> Work task: Repeat the data verbatim, images excluded.

────────────────────────────────────────

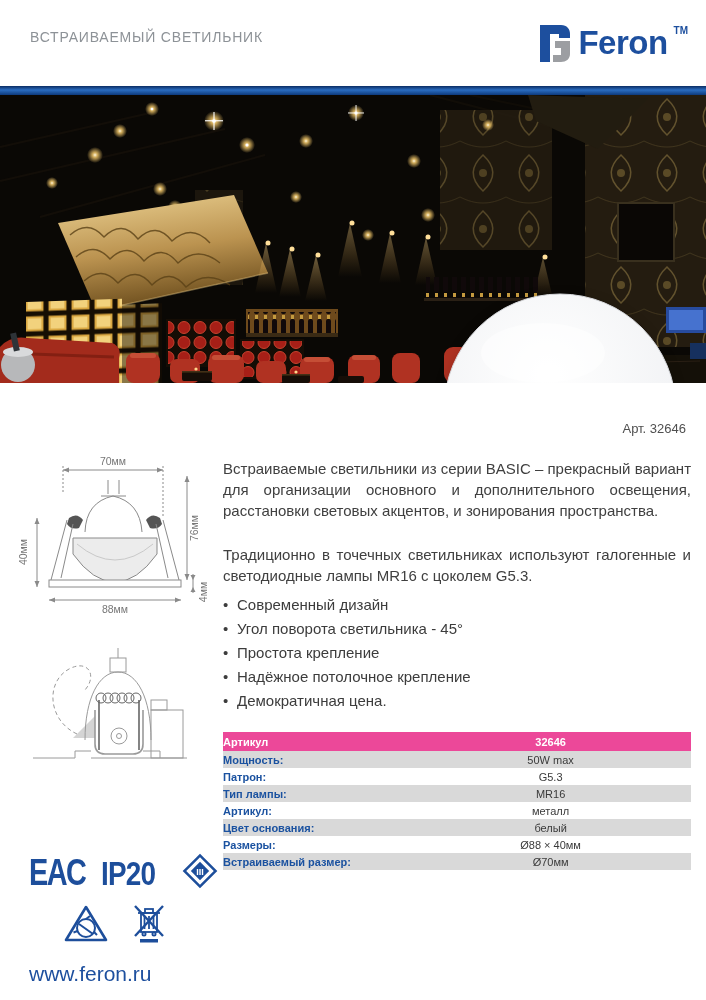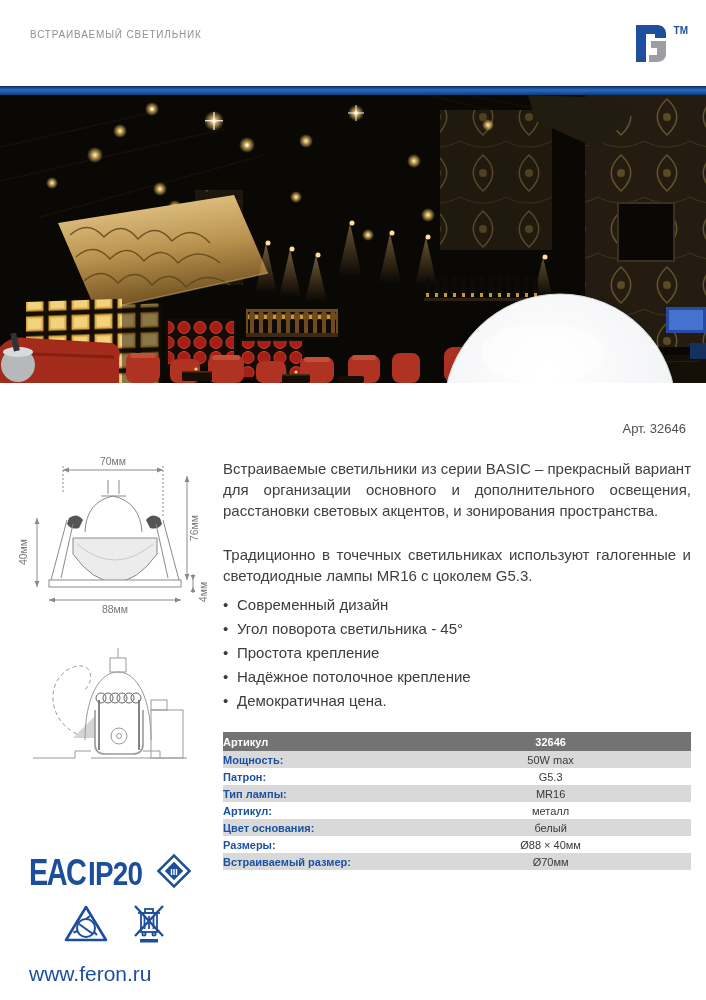--- a/index.html
+++ b/index.html
@@ -2,21 +2,21 @@
 <html><head>
 <meta charset="utf-8">
 <style>
   html,body{margin:0;padding:0;background:#ffffff;}
   .page{position:relative;width:706px;height:1000px;background:#fff;overflow:hidden;
         font-family:"Liberation Sans","DejaVu Sans",sans-serif;}
 
   
   .model-block{position:absolute;left:30px;top:26px;}
   .model{font-size:23px;font-weight:bold;color:#1b4a8c;letter-spacing:1px;}
-  .subtitle{font-size:10px;color:#8d9297;letter-spacing:.8px;margin-top:3px;}
+  .subtitle{font-size:14px;color:#8d9297;letter-spacing:.8px;margin-top:3px;}
   .brand{position:absolute;right:18px;top:24px;display:flex;align-items:flex-start;gap:6px;}
   .brand-name{font-size:33px;font-weight:bold;color:#1d4f9e;letter-spacing:-.5px;line-height:38px;}
   .brand-tm{font-size:10px;color:#1d4f9e;font-weight:bold;margin-top:1px;}
   .blue-bar{position:absolute;left:0;top:86px;width:706px;height:9px;
             background:linear-gradient(180deg,#0a2d63 0%,#2a6cc0 45%,#0d3a7d 100%);}
 
   
   .hero{position:absolute;left:0;top:95px;width:706px;height:288px;overflow:hidden;background:#0a0805;}
   .hero svg{display:block;}
   .product-circle{position:absolute;left:443px;top:198px;width:234px;height:234px;z-index:6;
@@ -34,32 +34,32 @@
   .para{font-size:15px;line-height:21px;color:#404040;text-align:justify;margin:6px 0 0 0;}
   .para.second{margin-top:23px;}
   .adv-title{font-size:15.5px;font-weight:bold;color:#1a55a4;margin:20px 0 0 0;}
   .adv-list{list-style:none;margin:7px 0 0 0;padding:0;}
   .adv-list li{font-size:15px;line-height:24px;color:#3c3c3c;padding-left:14px;position:relative;}
   .adv-list li::before{content:"•";position:absolute;left:0;color:#3c3c3c;}
 
   
   .spec-table{width:100%;border-collapse:collapse;margin-top:19px;font-size:11px;}
   .spec-table th,.spec-table td{padding:0;height:17px;vertical-align:middle;}
-  .spec-table .hdr{background:#737373;color:#fff;height:19px;padding-left:20px;}
+  .spec-table .hdr{background:#ec4899;color:#fff;height:19px;padding-left:20px;}
   .spec-table .hdr .lbl{font-weight:bold;}
   .lbl{width:40%;text-align:left;padding-left:30px;}
   .val{width:60%;text-align:center;}
   tbody .lbl{color:#1b52a0;font-weight:bold;}
   tbody .val{color:#3a3a3a;}
   tbody tr:nth-child(odd){background:#d9d9d9;}
   tbody tr:nth-child(even){background:#ffffff;}
 
   
   .certs{margin-top:auto;padding-top:62px;width:201px;}
-  .cert-row1{display:flex;align-items:center;gap:1px;margin-left:14px;}
+  .cert-row1{display:flex;align-items:center;gap:14px;margin-left:14px;}
   .eac{font-size:37px;font-weight:900;color:#1d4e9b;letter-spacing:-2px;transform:scaleX(.78);transform-origin:left center;}
   .ip20{font-size:34px;font-weight:900;color:#1d4e9b;letter-spacing:-1px;transform:scaleX(.82);transform-origin:left center;margin-left:-14px;}
   .cert-row2{display:flex;align-items:center;gap:22px;margin:10px 0 0 48px;}
   .website{margin:14px 0 0 14px;font-size:21px;color:#1d4f9e;}
 </style>
 </head>
 <body>
 
 <div class="page">
 
@@ -67,20 +67,21 @@
     <div class="subtitle">ВСТРАИВАЕМЫЙ СВЕТИЛЬНИК</div>
   </div>
 
   <div class="brand">
     <span>
       <svg width="38" height="40" viewBox="0 0 38 40">
         <path d="M6,1 H27 C33,1 36,5 36,10 V14 H25 V10 H16 V38 H6 Z" fill="#1d4f9e"></path>
         <path d="M21,17 H36 V30 C36,35 32,38 27,38 H19 V31 H27 V24 H21 Z" fill="#9c9ea2"></path>
       </svg>
     </span>
+    <span class="brand-name">Feron</span>
     <span class="brand-tm">TM</span>
   </div>
 
   <div class="blue-bar"></div>
 
   <div class="hero">
     <svg width="706" height="288" viewBox="0 0 706 288" preserveAspectRatio="none">
       <defs>
         <radialGradient id="gl">
           <stop offset="0%" stop-color="#fff8e0"></stop>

────────────────────────────────────────

> Solution for this task:
--- a/index.html
+++ b/index.html
@@ -2,21 +2,21 @@
 <html><head>
 <meta charset="utf-8">
 <style>
   html,body{margin:0;padding:0;background:#ffffff;}
   .page{position:relative;width:706px;height:1000px;background:#fff;overflow:hidden;
         font-family:"Liberation Sans","DejaVu Sans",sans-serif;}
 
   
   .model-block{position:absolute;left:30px;top:26px;}
   .model{font-size:23px;font-weight:bold;color:#1b4a8c;letter-spacing:1px;}
-  .subtitle{font-size:10px;color:#8d9297;letter-spacing:.8px;margin-top:3px;}
+  .subtitle{font-size:14px;color:#8d9297;letter-spacing:.8px;margin-top:3px;}
   .brand{position:absolute;right:18px;top:24px;display:flex;align-items:flex-start;gap:6px;}
   .brand-name{font-size:33px;font-weight:bold;color:#1d4f9e;letter-spacing:-.5px;line-height:38px;}
   .brand-tm{font-size:10px;color:#1d4f9e;font-weight:bold;margin-top:1px;}
   .blue-bar{position:absolute;left:0;top:86px;width:706px;height:9px;
             background:linear-gradient(180deg,#0a2d63 0%,#2a6cc0 45%,#0d3a7d 100%);}
 
   
   .hero{position:absolute;left:0;top:95px;width:706px;height:288px;overflow:hidden;background:#0a0805;}
   .hero svg{display:block;}
   .product-circle{position:absolute;left:443px;top:198px;width:234px;height:234px;z-index:6;
@@ -34,32 +34,32 @@
   .para{font-size:15px;line-height:21px;color:#404040;text-align:justify;margin:6px 0 0 0;}
   .para.second{margin-top:23px;}
   .adv-title{font-size:15.5px;font-weight:bold;color:#1a55a4;margin:20px 0 0 0;}
   .adv-list{list-style:none;margin:7px 0 0 0;padding:0;}
   .adv-list li{font-size:15px;line-height:24px;color:#3c3c3c;padding-left:14px;position:relative;}
   .adv-list li::before{content:"•";position:absolute;left:0;color:#3c3c3c;}
 
   
   .spec-table{width:100%;border-collapse:collapse;margin-top:19px;font-size:11px;}
   .spec-table th,.spec-table td{padding:0;height:17px;vertical-align:middle;}
-  .spec-table .hdr{background:#737373;color:#fff;height:19px;padding-left:20px;}
+  .spec-table .hdr{background:#ec4899;color:#fff;height:19px;padding-left:20px;}
   .spec-table .hdr .lbl{font-weight:bold;}
   .lbl{width:40%;text-align:left;padding-left:30px;}
   .val{width:60%;text-align:center;}
   tbody .lbl{color:#1b52a0;font-weight:bold;}
   tbody .val{color:#3a3a3a;}
   tbody tr:nth-child(odd){background:#d9d9d9;}
   tbody tr:nth-child(even){background:#ffffff;}
 
   
   .certs{margin-top:auto;padding-top:62px;width:201px;}
-  .cert-row1{display:flex;align-items:center;gap:1px;margin-left:14px;}
+  .cert-row1{display:flex;align-items:center;gap:14px;margin-left:14px;}
   .eac{font-size:37px;font-weight:900;color:#1d4e9b;letter-spacing:-2px;transform:scaleX(.78);transform-origin:left center;}
   .ip20{font-size:34px;font-weight:900;color:#1d4e9b;letter-spacing:-1px;transform:scaleX(.82);transform-origin:left center;margin-left:-14px;}
   .cert-row2{display:flex;align-items:center;gap:22px;margin:10px 0 0 48px;}
   .website{margin:14px 0 0 14px;font-size:21px;color:#1d4f9e;}
 </style>
 </head>
 <body>
 
 <div class="page">
 
@@ -67,20 +67,21 @@
     <div class="subtitle">ВСТРАИВАЕМЫЙ СВЕТИЛЬНИК</div>
   </div>
 
   <div class="brand">
     <span>
       <svg width="38" height="40" viewBox="0 0 38 40">
         <path d="M6,1 H27 C33,1 36,5 36,10 V14 H25 V10 H16 V38 H6 Z" fill="#1d4f9e"></path>
         <path d="M21,17 H36 V30 C36,35 32,38 27,38 H19 V31 H27 V24 H21 Z" fill="#9c9ea2"></path>
       </svg>
     </span>
+    <span class="brand-name">Feron</span>
     <span class="brand-tm">TM</span>
   </div>
 
   <div class="blue-bar"></div>
 
   <div class="hero">
     <svg width="706" height="288" viewBox="0 0 706 288" preserveAspectRatio="none">
       <defs>
         <radialGradient id="gl">
           <stop offset="0%" stop-color="#fff8e0"></stop>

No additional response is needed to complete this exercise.